Dataset entries

★ ★ ★ ★

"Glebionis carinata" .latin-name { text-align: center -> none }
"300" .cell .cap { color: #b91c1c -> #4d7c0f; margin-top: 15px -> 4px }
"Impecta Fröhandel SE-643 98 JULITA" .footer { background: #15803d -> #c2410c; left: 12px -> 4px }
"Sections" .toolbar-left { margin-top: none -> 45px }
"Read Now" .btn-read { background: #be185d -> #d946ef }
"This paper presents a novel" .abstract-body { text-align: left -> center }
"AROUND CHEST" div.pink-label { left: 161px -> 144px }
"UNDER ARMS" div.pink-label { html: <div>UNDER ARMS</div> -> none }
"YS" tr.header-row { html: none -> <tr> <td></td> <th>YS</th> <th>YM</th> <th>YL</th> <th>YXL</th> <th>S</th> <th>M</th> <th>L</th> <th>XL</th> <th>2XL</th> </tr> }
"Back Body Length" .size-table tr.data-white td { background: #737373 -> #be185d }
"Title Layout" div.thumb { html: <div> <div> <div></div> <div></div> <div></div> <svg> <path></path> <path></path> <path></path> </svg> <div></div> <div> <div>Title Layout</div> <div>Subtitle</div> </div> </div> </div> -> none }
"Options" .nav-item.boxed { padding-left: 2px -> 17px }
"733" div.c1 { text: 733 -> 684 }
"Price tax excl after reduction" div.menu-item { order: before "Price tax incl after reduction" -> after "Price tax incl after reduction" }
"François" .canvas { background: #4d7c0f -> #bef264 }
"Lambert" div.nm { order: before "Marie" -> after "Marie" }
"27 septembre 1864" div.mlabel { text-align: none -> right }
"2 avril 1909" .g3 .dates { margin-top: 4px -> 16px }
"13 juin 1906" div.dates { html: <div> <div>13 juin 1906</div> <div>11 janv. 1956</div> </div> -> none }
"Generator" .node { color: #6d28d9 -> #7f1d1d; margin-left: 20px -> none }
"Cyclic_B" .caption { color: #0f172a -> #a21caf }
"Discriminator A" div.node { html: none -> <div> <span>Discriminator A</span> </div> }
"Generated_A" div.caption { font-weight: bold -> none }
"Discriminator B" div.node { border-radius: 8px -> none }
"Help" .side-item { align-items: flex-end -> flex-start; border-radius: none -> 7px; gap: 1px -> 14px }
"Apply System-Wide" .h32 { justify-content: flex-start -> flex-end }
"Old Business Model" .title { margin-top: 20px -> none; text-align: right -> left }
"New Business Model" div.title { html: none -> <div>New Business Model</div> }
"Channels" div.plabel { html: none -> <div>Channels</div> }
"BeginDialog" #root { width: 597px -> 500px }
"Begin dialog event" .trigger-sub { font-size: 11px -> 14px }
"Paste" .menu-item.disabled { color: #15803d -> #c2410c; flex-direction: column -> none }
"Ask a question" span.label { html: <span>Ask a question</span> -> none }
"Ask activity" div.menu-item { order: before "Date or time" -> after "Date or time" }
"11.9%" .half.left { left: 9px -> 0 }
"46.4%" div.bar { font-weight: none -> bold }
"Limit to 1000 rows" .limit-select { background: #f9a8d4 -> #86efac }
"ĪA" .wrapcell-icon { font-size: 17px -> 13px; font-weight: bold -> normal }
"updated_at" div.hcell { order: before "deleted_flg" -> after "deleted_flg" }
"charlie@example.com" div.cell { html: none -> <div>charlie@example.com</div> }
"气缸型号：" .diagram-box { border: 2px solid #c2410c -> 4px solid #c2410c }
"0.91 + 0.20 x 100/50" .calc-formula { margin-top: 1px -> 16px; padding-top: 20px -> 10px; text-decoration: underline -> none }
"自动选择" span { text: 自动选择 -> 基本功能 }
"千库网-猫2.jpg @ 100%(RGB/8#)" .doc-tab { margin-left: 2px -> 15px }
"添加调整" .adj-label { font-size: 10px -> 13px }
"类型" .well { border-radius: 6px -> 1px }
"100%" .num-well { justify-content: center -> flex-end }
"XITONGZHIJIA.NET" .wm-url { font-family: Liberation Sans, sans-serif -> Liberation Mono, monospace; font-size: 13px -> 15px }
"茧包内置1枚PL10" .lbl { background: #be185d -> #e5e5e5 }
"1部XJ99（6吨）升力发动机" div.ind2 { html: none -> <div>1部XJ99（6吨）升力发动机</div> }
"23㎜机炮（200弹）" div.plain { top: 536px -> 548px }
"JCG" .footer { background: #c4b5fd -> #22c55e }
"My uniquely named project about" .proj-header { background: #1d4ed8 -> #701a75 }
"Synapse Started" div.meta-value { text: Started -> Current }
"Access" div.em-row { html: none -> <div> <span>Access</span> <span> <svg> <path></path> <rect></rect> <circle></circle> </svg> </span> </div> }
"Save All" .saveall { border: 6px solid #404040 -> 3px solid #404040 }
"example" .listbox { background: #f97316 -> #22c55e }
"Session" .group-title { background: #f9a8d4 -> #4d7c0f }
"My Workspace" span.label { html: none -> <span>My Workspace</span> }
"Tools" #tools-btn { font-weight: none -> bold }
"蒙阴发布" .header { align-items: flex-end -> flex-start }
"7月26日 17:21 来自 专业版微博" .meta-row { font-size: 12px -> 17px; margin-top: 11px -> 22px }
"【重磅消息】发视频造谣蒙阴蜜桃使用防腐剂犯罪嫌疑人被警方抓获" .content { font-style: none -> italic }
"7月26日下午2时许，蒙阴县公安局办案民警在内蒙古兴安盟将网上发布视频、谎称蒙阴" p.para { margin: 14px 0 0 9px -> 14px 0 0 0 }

★ ★ ★ ★

**What is expected:** The lines to copy are those in the records above containing the word "solid".

**Solution to this task:**
"气缸型号：" .diagram-box { border: 2px solid #c2410c -> 4px solid #c2410c }
"Save All" .saveall { border: 6px solid #404040 -> 3px solid #404040 }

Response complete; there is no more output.